Wo soll das bei DEFEATER noch hinführen? Das 2008er Debüt „Travels“ war schon der helle Wahnsinn, die ein Jahr später nachgeschobene „Lost Ground“-EP war dem Longplayer mindestens ebenbürtig, und nun kommt das Quintett aus Massachusetts mit dem neuesten, zweigeteilten Werk „Empty Days & Sleepless Nights“ aus den Puschen und toppt die beiden Dinger, ganz locker aus der Hüfte. Mal eben so. Selbstauferlegte Messlatte mit viel Luft dazwischen übersprungen. Ganz easy.
Teil eins des Albums beinhaltet zehn Stücke vielschichtigen, progressiven, intelligenten und hochemotionalen Hardcores, welcher sich kaum mit anderen Bands vergleichen lässt – bestenfalls MILES AWAY, VERSE oder HAVE HEART kämen einem da halbwegs in den Sinn, und doch würde dies eher der Definition vager Orientierungspunkte dienen. Das leidende, unter die Haut gehende Organ von Shouter Derek, die ausgeklügelte Laut-Leise-Dynamik, die Symbiose aus Komplexität und Eingängigkeit, das Wechselspiel zwischen Harmonie und Disharmonie, die omnipräsenten Melodien, welche mal plakativ, dann wieder subtil in die Gehörgänge kriechen, die Verbeugung vor der alten Schule und der gleichzeitige Kniefall in Richtung Moderne, und das alles mit so unglaublich viel Gefühl – „überwältigend“ ist da maßlos untertrieben. Die Jungs beherrschen hierbei eines perfekt: Obwohl die Amerikaner immer wieder in fremden Genres wie Postrock und Alternative streunen gehen, verwässern sie niemals ihr Selbst. Diese eigenwillige Art des Grenzenüberschreitens-und-irgendwie-doch-nicht macht die DEFEATER letztendlich zu einer ganz besonderen Band.

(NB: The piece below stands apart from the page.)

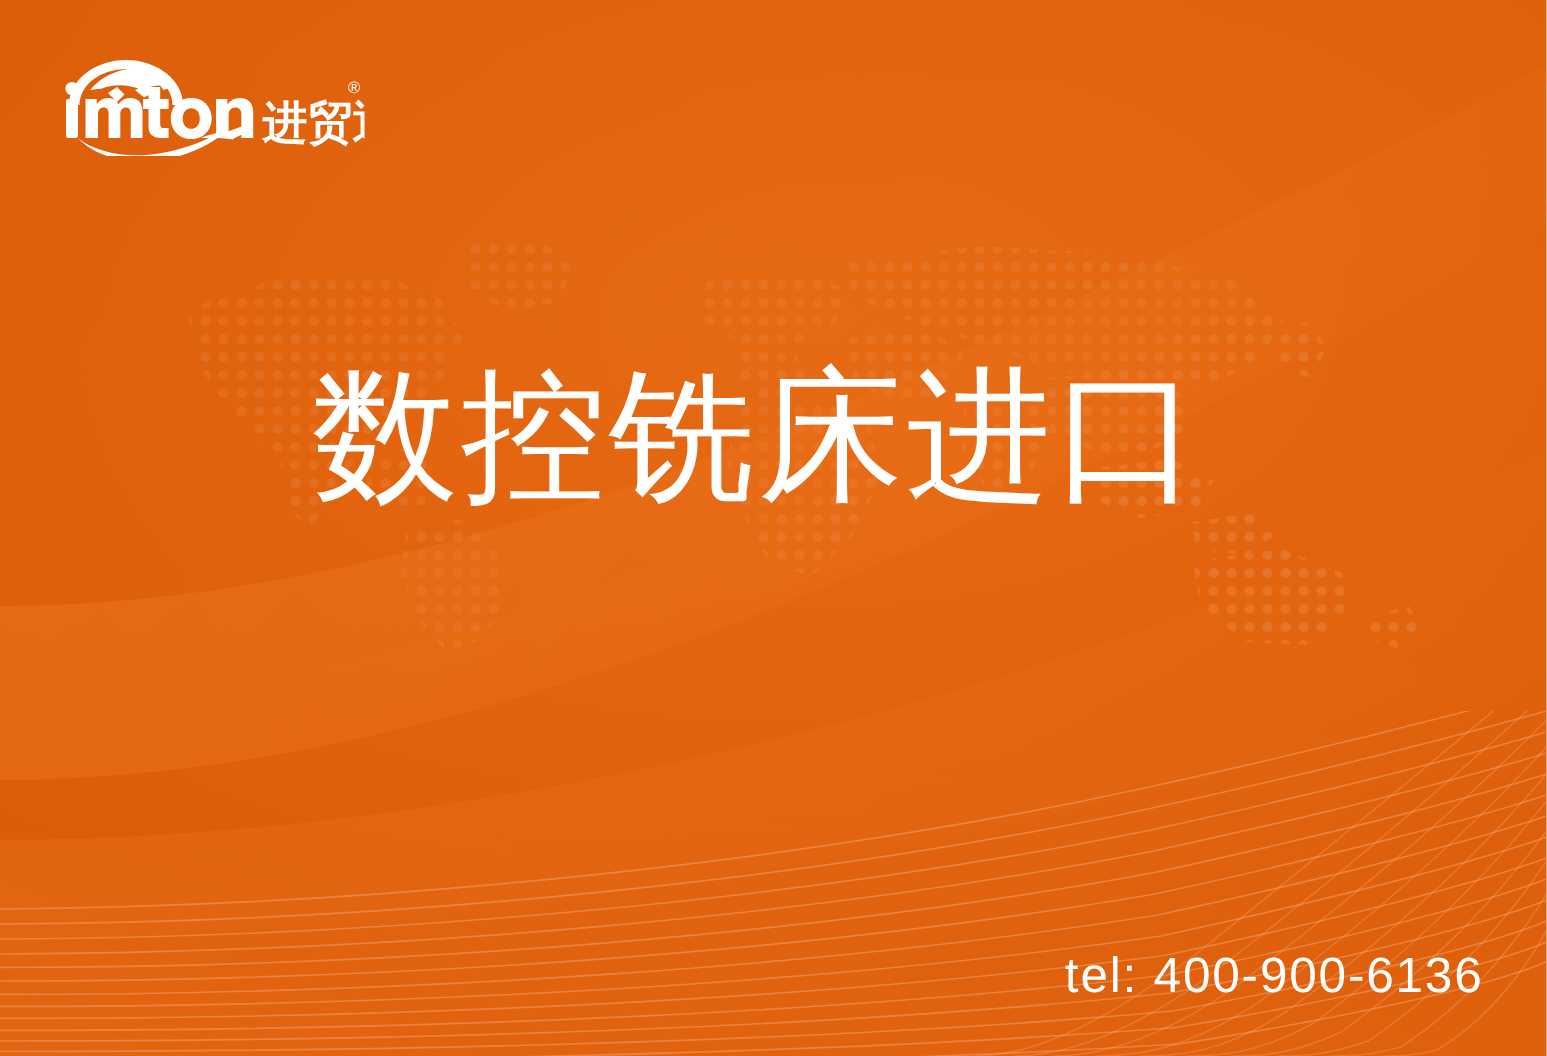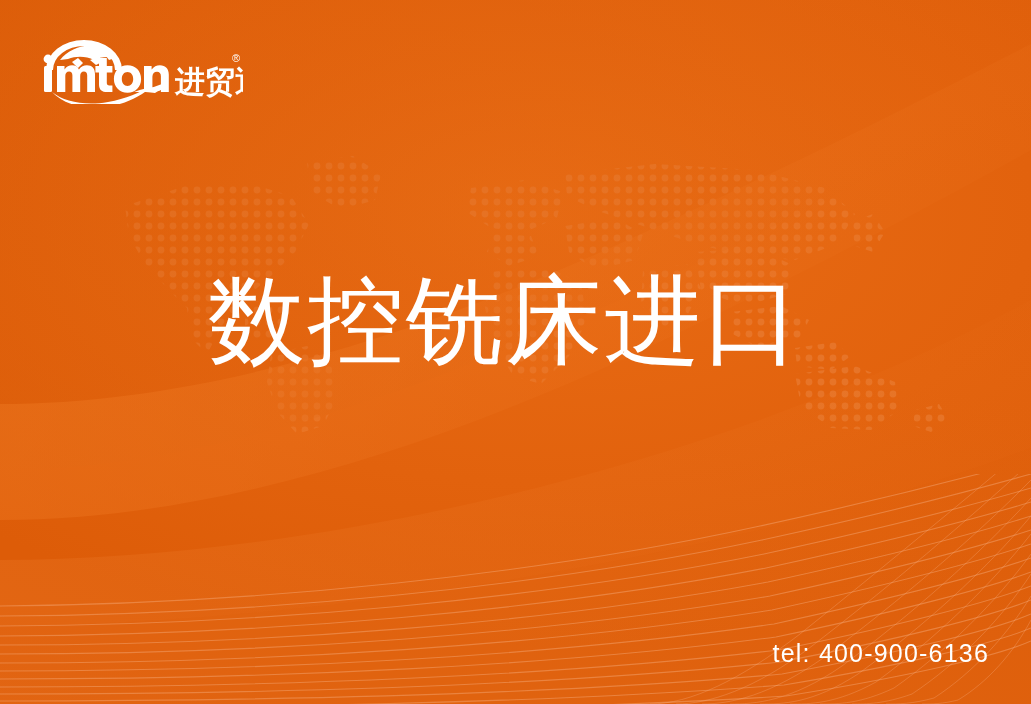"数控铣床进口" .headline .ln { margin-top: 30px -> none }
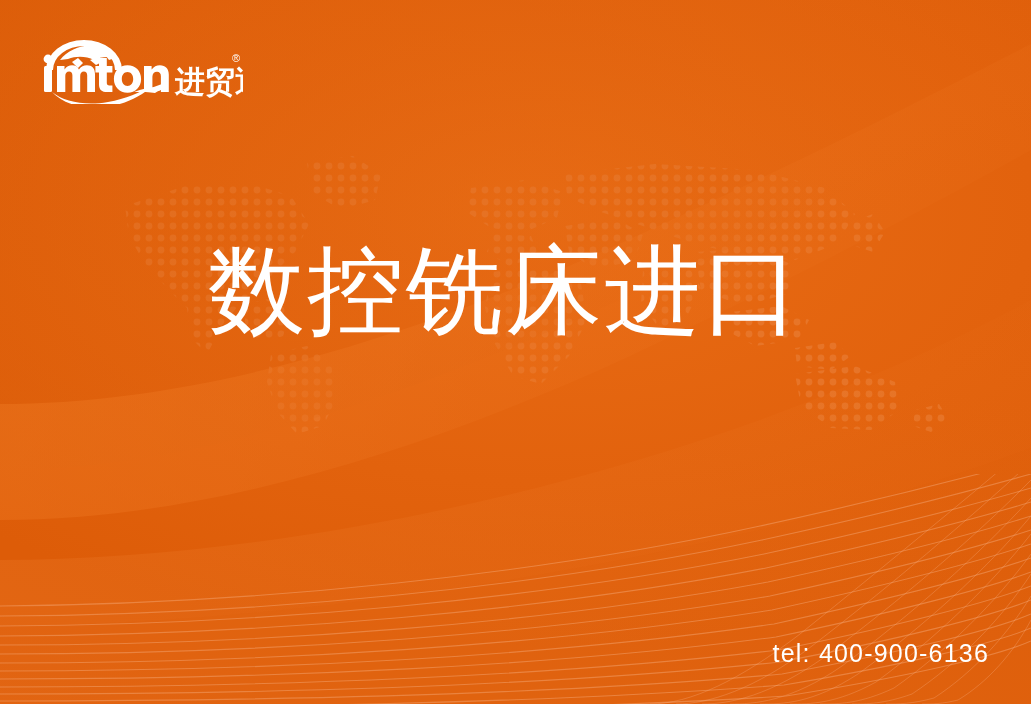"tel: 400-900-6136" .phone { font-size: 25px -> 33px }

Nach elf Minuten Pause, wodurch das Album auf eine Nettospielzeit von etwa 49 Minuten kommt, folgt Teil zwei des in ein wunderschönes Büchlein gehüllten Tonträgers. Hier zeigt das Fivepiece, dass es auch ohne laute Gitarren und Geschrei wirkungsvolle und ergreifende Songs schreiben kann. Stark an US-Singer/Songwriter-Kost angelehnt, zeigt Frontmann Derek außerordentliches Talent in puncto melodischen Gesanges, flankiert wird er lediglich von Akustikgitarren und gemäßigtem Schlagzeug, gelegentlich auch von Cello, Geige und einer Pedal-Steel-Gitarre. Bei diesen vier Songs hat man oft das Gefühl, man säße mit den Jungs am Lagerfeuer, und kurz vor deren späterem Aufbruch resümiere man dann mit glücklich-glasigem Blick, wie verdammt schön, wie wundervoll der Abend war.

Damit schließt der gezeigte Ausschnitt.